Study participation can cause significant burden for patients: the frequency of requested clinic visits is usually high, the time spent at the study site can exceed many hours until all requested data are collected and not to forget the sheer travel time. Even in studies with a patient population suffering from mild diseases, the time consuming aspect of study participation keeps many eligible patients off from taking part in studies.
Recruitment rates and drop-out rates are even more affected by the burden of study participation in the following groups of patients:
- - Severely ill patients, particularly those with a life-threatening or disabling diagnosis, as clinic visits might become more difficult
- - Rare diseases, if distances between study site and home of patients are quite far
The core idea of home care visits is to provide selected study visits in the home of the patient, performed by a local nurse who is trained on the study specifically for this purpose. Depending on the legal background in different countries, these nurses may perform – as examples, not limited to these – the following tasks:
- - Body assessment
- - Vital signs, weight,
- - Blood collection and shipment of samples
- - Supporting the patient with diary entries
- - Application of Investigational products
- - Taking photographs of wounds, injection sites, etc.
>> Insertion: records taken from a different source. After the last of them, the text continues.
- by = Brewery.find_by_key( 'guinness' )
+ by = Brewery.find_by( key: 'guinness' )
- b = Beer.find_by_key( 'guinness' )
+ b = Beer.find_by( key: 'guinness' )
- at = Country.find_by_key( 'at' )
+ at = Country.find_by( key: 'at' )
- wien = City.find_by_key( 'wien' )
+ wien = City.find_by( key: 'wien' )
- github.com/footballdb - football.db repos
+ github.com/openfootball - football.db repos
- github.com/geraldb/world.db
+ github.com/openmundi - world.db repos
To illustrate the organizational framework, let me describe the processes step-by-step:
- - Study Site includes a patient in a specific study
- - Protocol specifies which visits may be performed as home care visits
- - Ethic Committee and governmental authorities have agreed in advance
- - Site sends request form to vendor of home care visits, informing about postal code of patient and dates of planned home care visits
- - Vendor identifies and trains a local nurse (and a back up, if feasible)
- - Local nurse introduces herself at study site and is being delegated on Authorization Log by Principal Investigator
- - Vendor provides all necessary material to perform the study tasks to the local nurse
- - Local nurse visits the patient in his or her home as requested by the site, performing the tasks described in the protocol
- - Local nurses documents all necessary details on a worksheet. A copy of this worksheet is sent to the vendor for quality control within 24 hours. After quality control the worksheets are forwarded to the site.
- - In case of signs or symptoms or any unexpected situation, the nurse informs the site immediately
- - The medical responsibility for the patient stays with the site, first of all with the Principal Investigator.
Although management of all these different parties requests high staff capability as well as a good portion of patience and humor, it seems to be worth the investment. After all, patients are very thankful for these services and the possibility to take part in studies which wouldn’t be possible without home care visits.